Mahasiswa Konfrontasi Terduga Pelaku Pelecehan di FH UI, Anak Polisi, Terkait Integritas Kampus

LintasWarganet.com – 14 April 2026 | Sidang kasus dugaan pelecehan seksual yang melibatkan seorang mahasiswa Fakultas Hukum Universitas Indonesia (FH UI) memanas pada hari Rabu ketika sekelompok mahasiswa mengkonfrontasi tersangka di ruang sidang. Konfrontasi tersebut tidak hanya menyoroti tuduhan pelecehan, melainkan juga menyinggung latar belakang tersangka yang merupakan anak seorang anggota kepolisian.

Mahasiswa yang mewakili kelompok advokasi korban menuntut kejelasan mengenai integritas proses hukum, mengingat hubungan keluarga tersangka dengan aparat penegak hukum. Mereka menyoroti potensi konflik kepentingan dan menekankan pentingnya transparansi agar tidak menimbulkan persepsi adanya perlindungan khusus.

Dalam penyampaian mereka, mahasiswa menuliskan beberapa poin utama:

  • Penegakan hukum harus bersifat adil dan tidak dipengaruhi oleh latar belakang keluarga.
  • Universitas harus menjamin keamanan dan kesejahteraan semua civitas akademika.
  • Pihak kepolisian yang terkait harus menghindari intervensi yang dapat menimbulkan keraguan publik.
  • Proses penyelidikan dan persidangan harus dipublikasikan secara terbuka, termasuk bukti-bukti yang relevan.

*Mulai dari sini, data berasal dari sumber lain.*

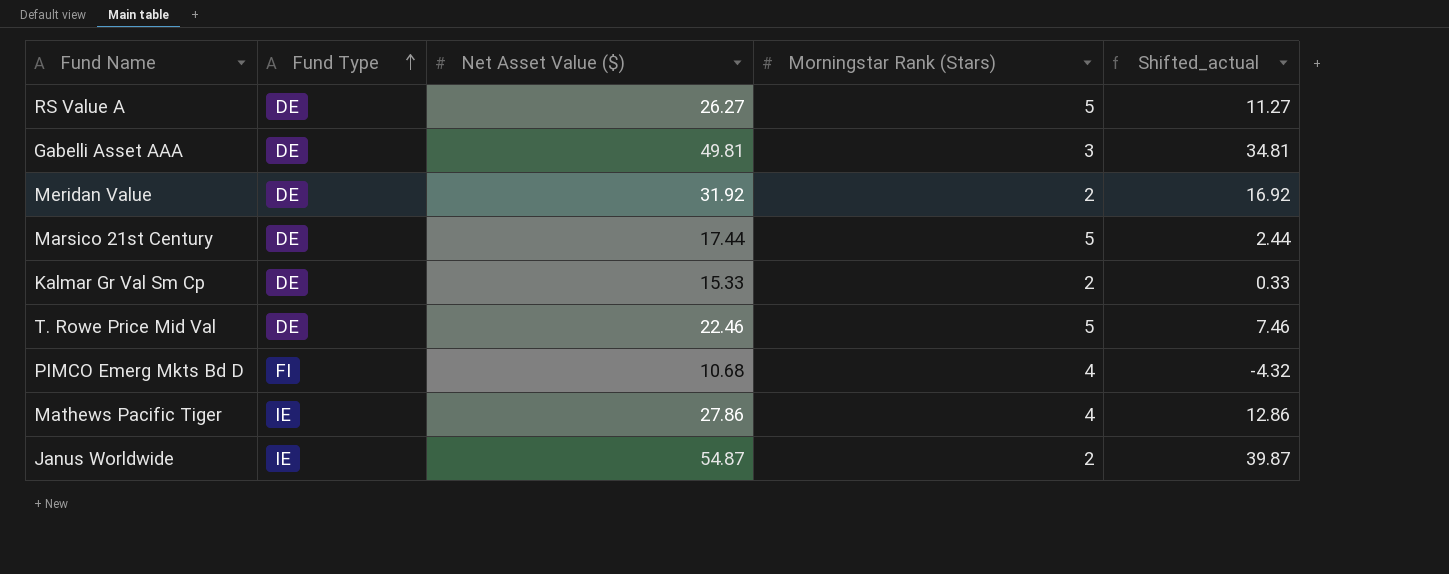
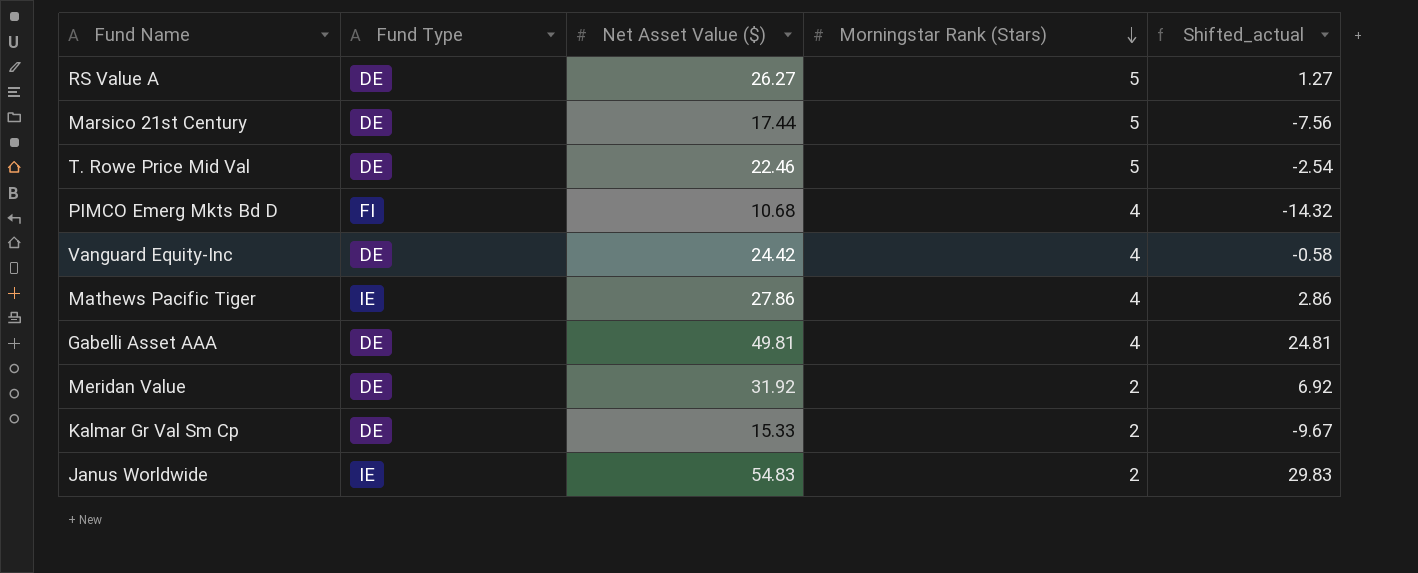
row order: Fund Type ascending -> Morningstar Rank (Stars) descending
column Shifted_actual | formula: [Net Asset Value ($)] - 15 -> [Net Asset Value ($)] - 25
row Vanguard Equity-Inc: none -> DE | 24.42 | 4 | -0.58
Gabelli Asset AAA | Morningstar Rank (Stars): 3 -> 4
Janus Worldwide | Net Asset Value ($): 54.87 -> 54.83

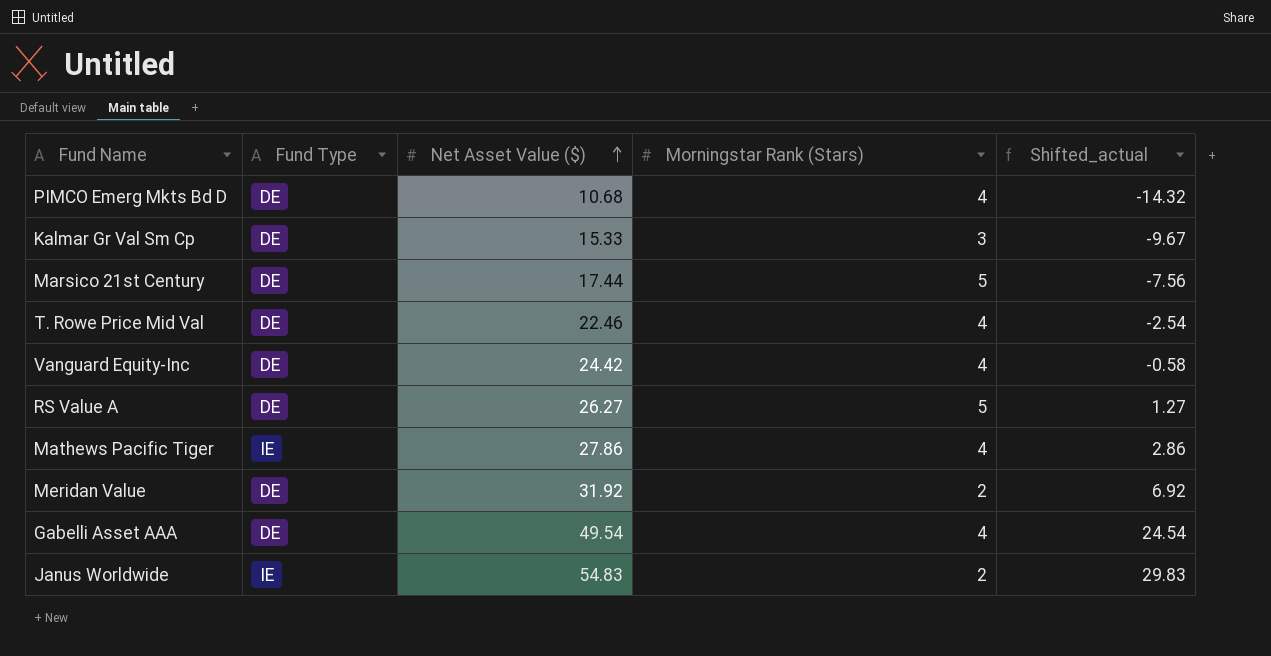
row order: Morningstar Rank (Stars) descending -> Net Asset Value ($) ascending
PIMCO Emerg Mkts Bd D | Fund Type: FI -> DE
Kalmar Gr Val Sm Cp | Morningstar Rank (Stars): 2 -> 3
T. Rowe Price Mid Val | Morningstar Rank (Stars): 5 -> 4
Gabelli Asset AAA | Net Asset Value ($): 49.81 -> 49.54
Gabelli Asset AAA | Shifted_actual: 24.81 -> 24.54

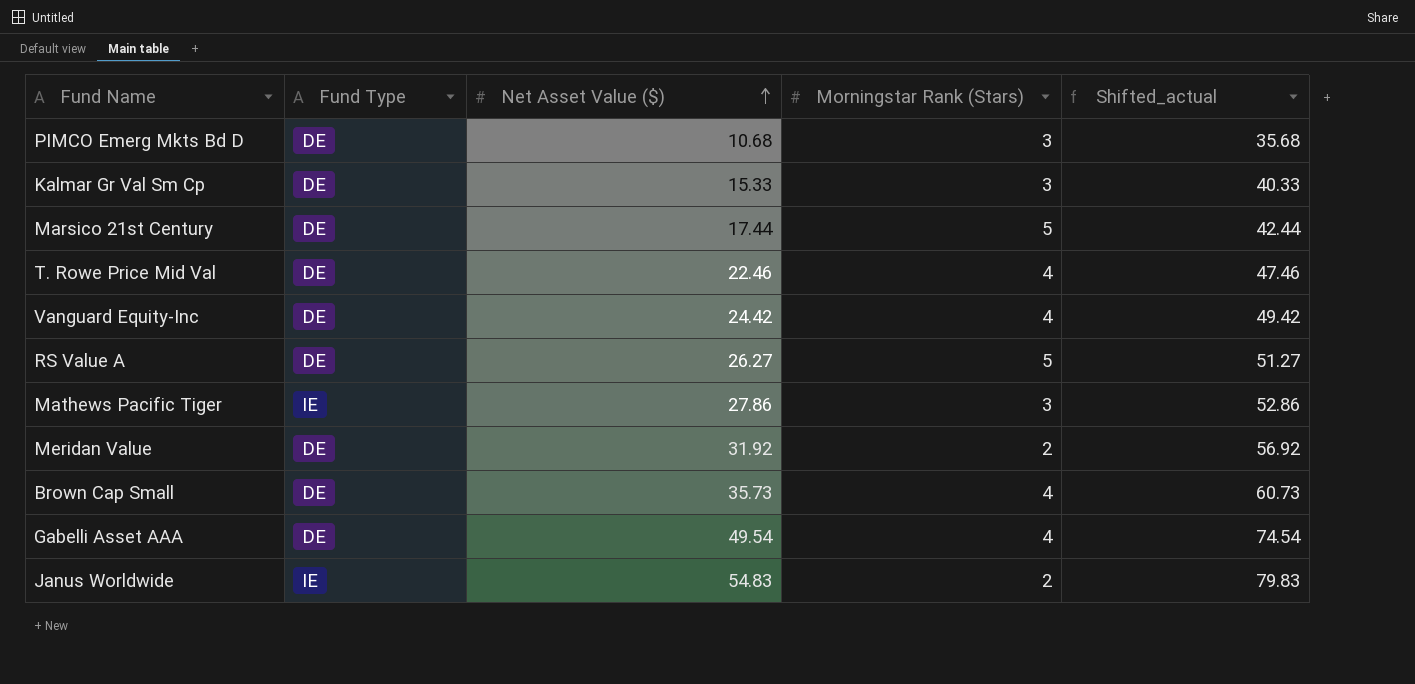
column Shifted_actual | formula: [Net Asset Value ($)] - 25 -> [Net Asset Value ($)] + 25
PIMCO Emerg Mkts Bd D | Morningstar Rank (Stars): 4 -> 3
Mathews Pacific Tiger | Morningstar Rank (Stars): 4 -> 3
row Brown Cap Small: none -> DE | 35.73 | 4 | 60.73

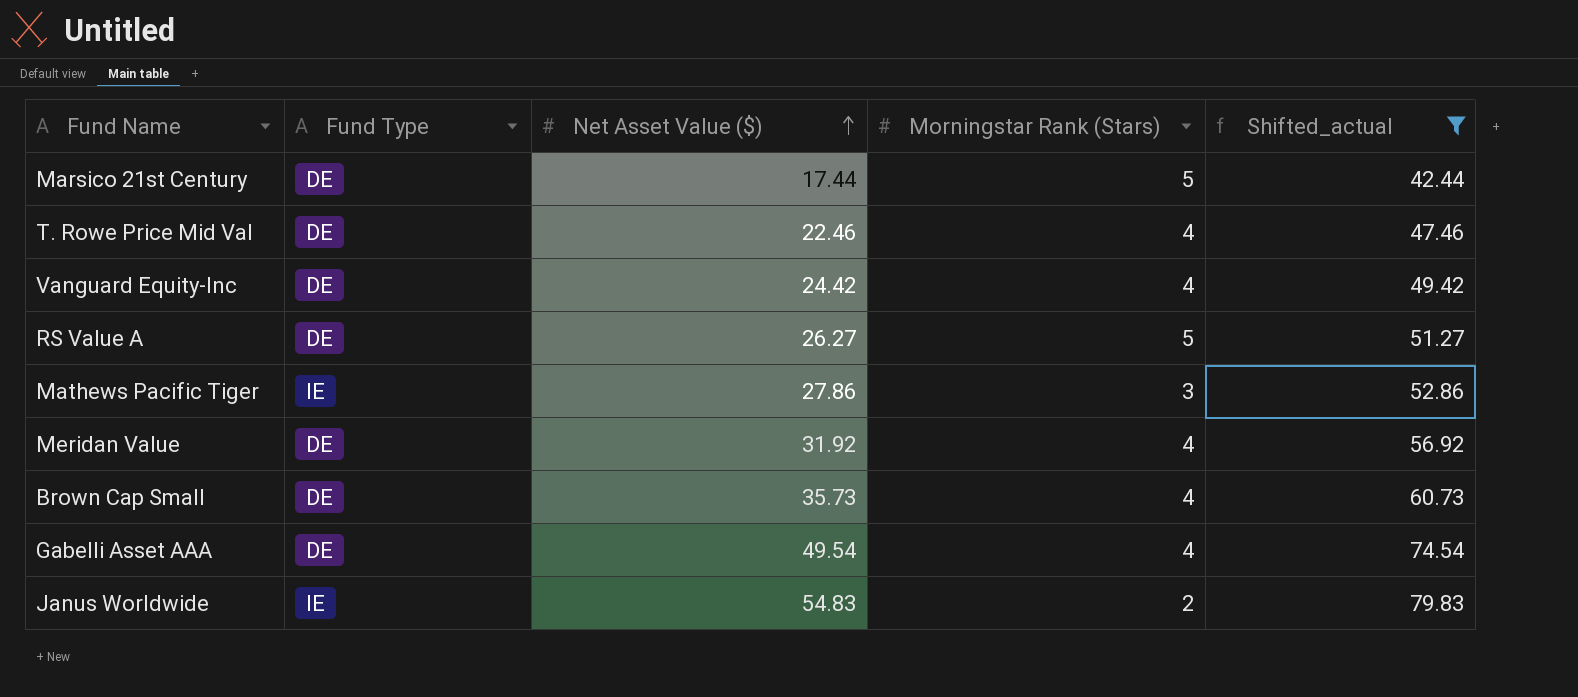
filter: none -> Shifted_actual >= 42.44
Meridan Value | Morningstar Rank (Stars): 2 -> 4

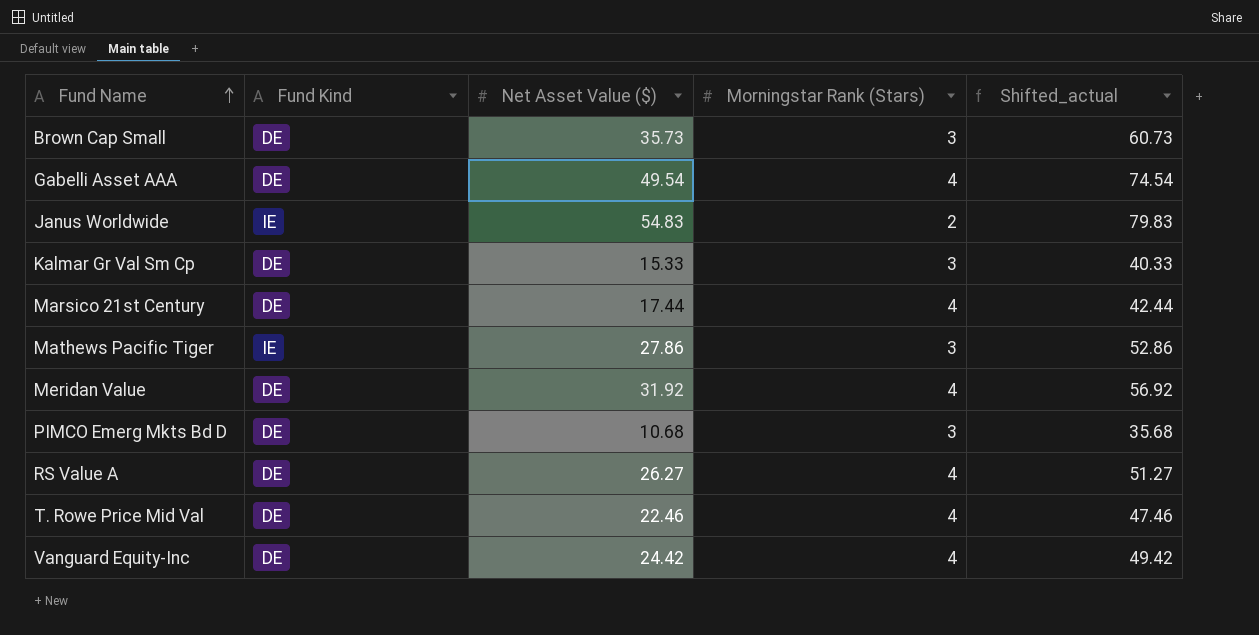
filter: Shifted_actual >= 42.44 -> none
row order: Net Asset Value ($) ascending -> Fund Name ascending
column name: Fund Type -> Fund Kind
Brown Cap Small | Morningstar Rank (Stars): 4 -> 3
Marsico 21st Century | Morningstar Rank (Stars): 5 -> 4
RS Value A | Morningstar Rank (Stars): 5 -> 4

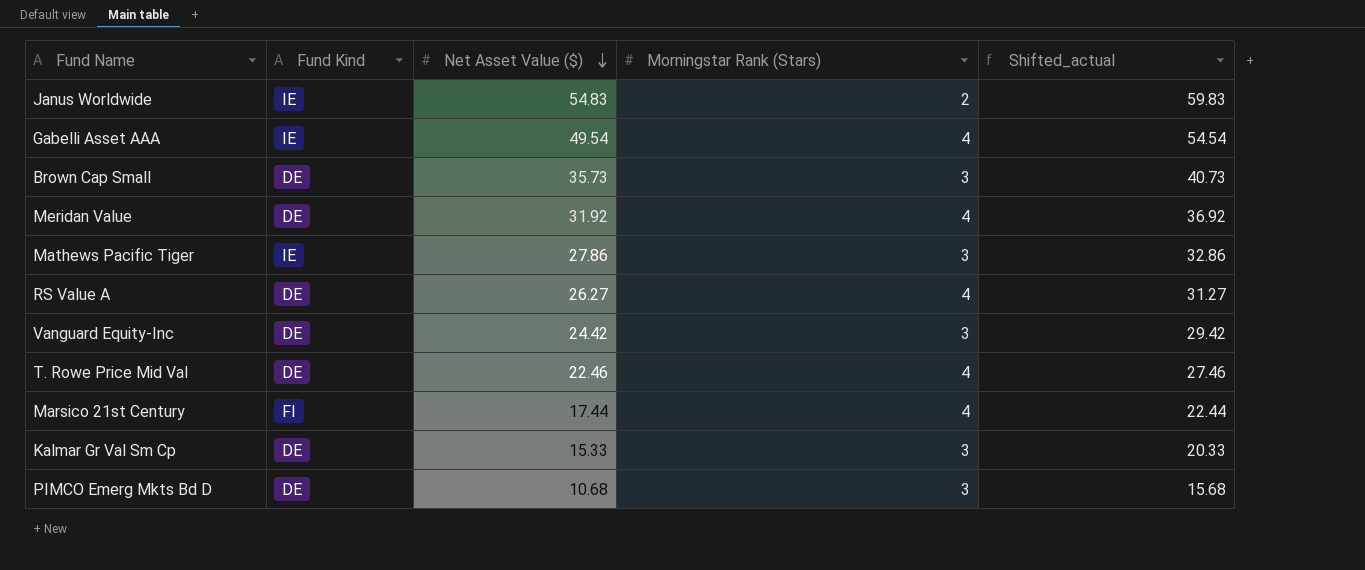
row order: Fund Name ascending -> Net Asset Value ($) descending
column Shifted_actual | formula: [Net Asset Value ($)] + 25 -> [Net Asset Value ($)] + 5
Gabelli Asset AAA | Fund Kind: DE -> IE
Vanguard Equity-Inc | Morningstar Rank (Stars): 4 -> 3
Marsico 21st Century | Fund Kind: DE -> FI

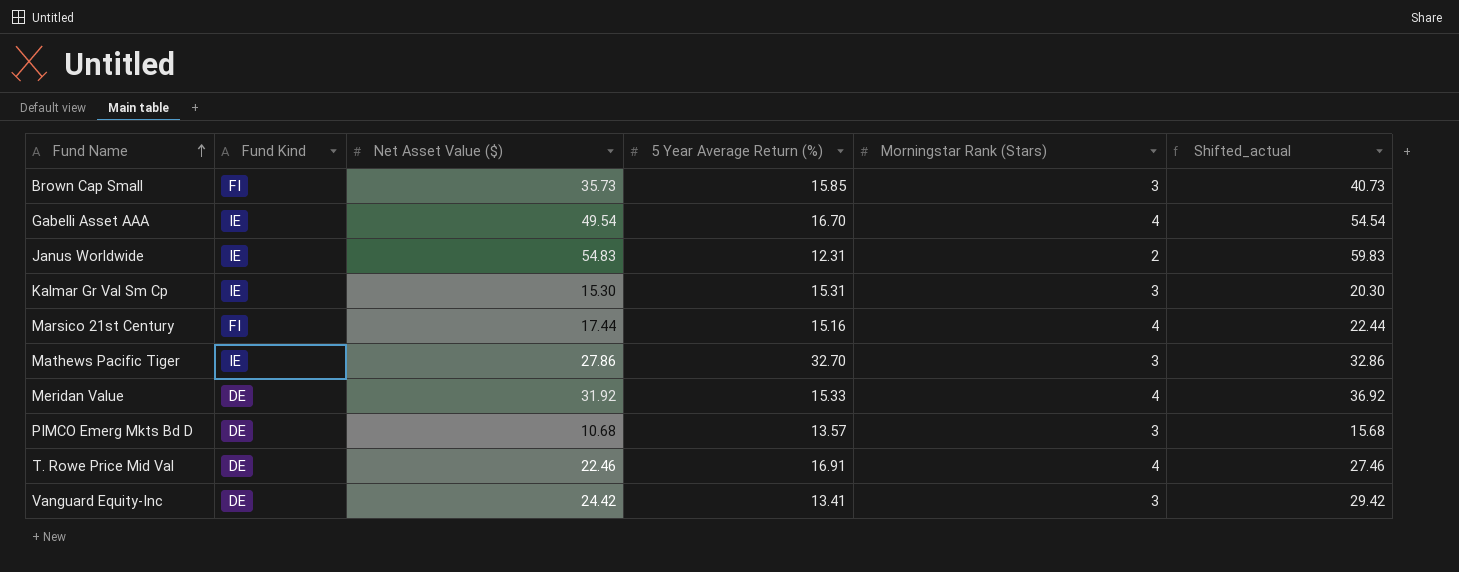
row order: Net Asset Value ($) descending -> Fund Name ascending
column 5 Year Average Return (%) | position: none -> 4
row RS Value A: DE | 26.27 | 4 | 31.27 -> none
Brown Cap Small | Fund Kind: DE -> FI
Kalmar Gr Val Sm Cp | Fund Kind: DE -> IE
Kalmar Gr Val Sm Cp | Net Asset Value ($): 15.33 -> 15.30
Kalmar Gr Val Sm Cp | Shifted_actual: 20.33 -> 20.30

Rektor FH UI menanggapi situasi dengan menyatakan komitmen universitas untuk melindungi korban serta memastikan bahwa proses akademik tidak terpengaruh oleh tekanan eksternal. Ia menambahkan bahwa universitas telah membentuk tim independen untuk meninjau kasus tersebut secara menyeluruh.

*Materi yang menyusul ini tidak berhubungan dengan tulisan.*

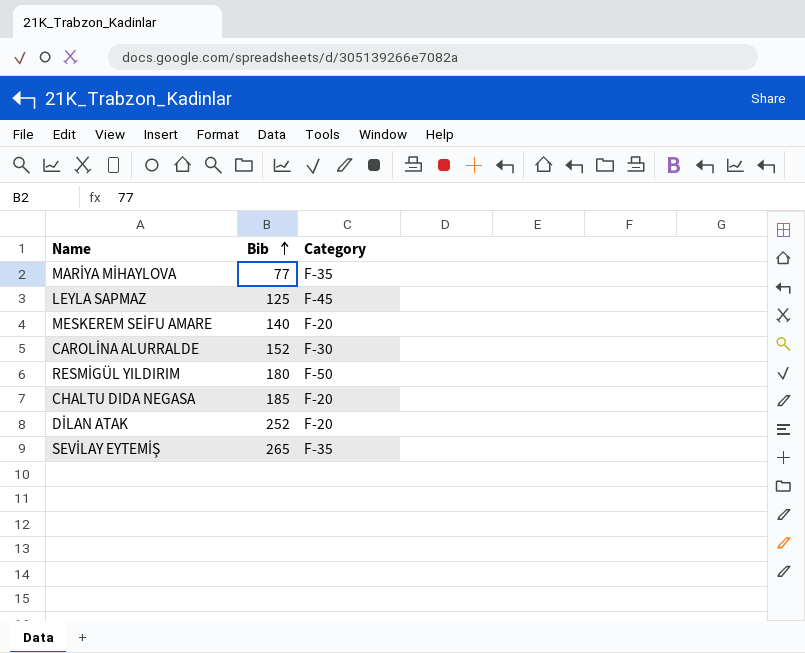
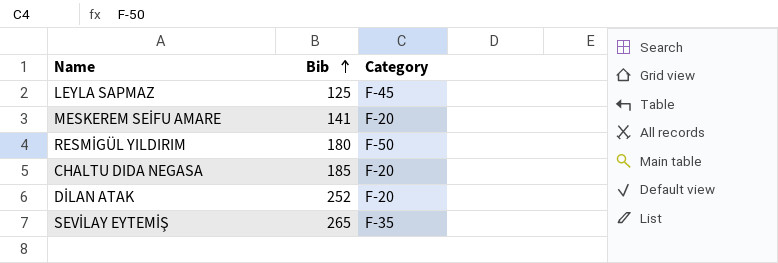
row MARİYA MİHAYLOVA: 77 | F-35 -> none
row CAROLİNA ALURRALDE: 152 | F-30 -> none
MESKEREM SEİFU AMARE | Bib: 140 -> 141

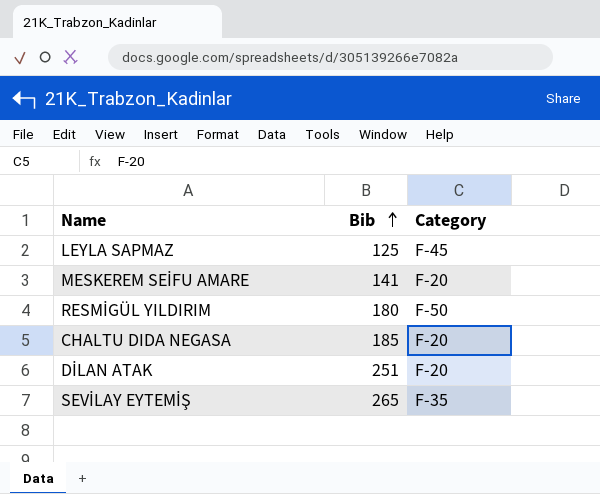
DİLAN ATAK | Bib: 252 -> 251

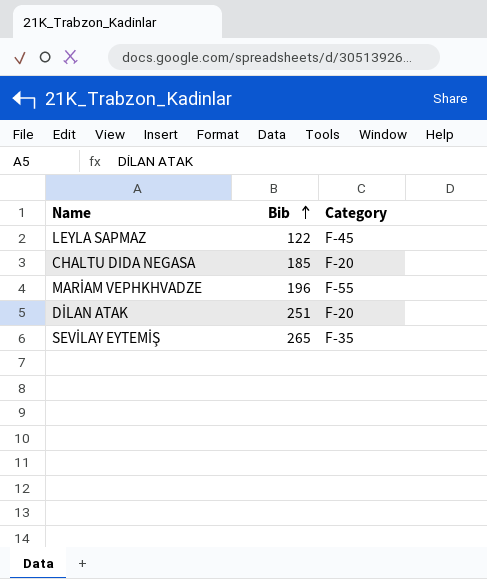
row MESKEREM SEİFU AMARE: 141 | F-20 -> none
row RESMİGÜL YILDIRIM: 180 | F-50 -> none
LEYLA SAPMAZ | Bib: 125 -> 122
row MARİAM VEPHKHVADZE: none -> 196 | F-55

Pihak kepolisian yang bersangkutan juga mengeluarkan pernyataan bahwa mereka akan memfasilitasi penyelidikan tanpa memihak, meskipun tersangka adalah anak salah satu anggotanya. Mereka menegaskan bahwa semua warga negara, termasuk anak polisi, berada di bawah hukum yang sama.

Kasus ini menimbulkan perdebatan luas di kalangan mahasiswa dan publik mengenai perlindungan korban pelecehan seksual di lingkungan pendidikan tinggi, serta pentingnya menjaga jarak antara institusi penegak hukum dan proses akademik. Banyak pihak menilai bahwa kejadian ini menjadi momentum penting untuk memperkuat kebijakan kampus terkait pelaporan dan penanganan kasus pelecehan.

Sejauh ini, proses sidang masih berlangsung dan belum ada keputusan akhir. Namun, tekanan dari mahasiswa dan organisasi hak asasi manusia terus meningkat, menuntut keadilan yang tidak memihak serta tindakan tegas untuk mencegah terulangnya kasus serupa.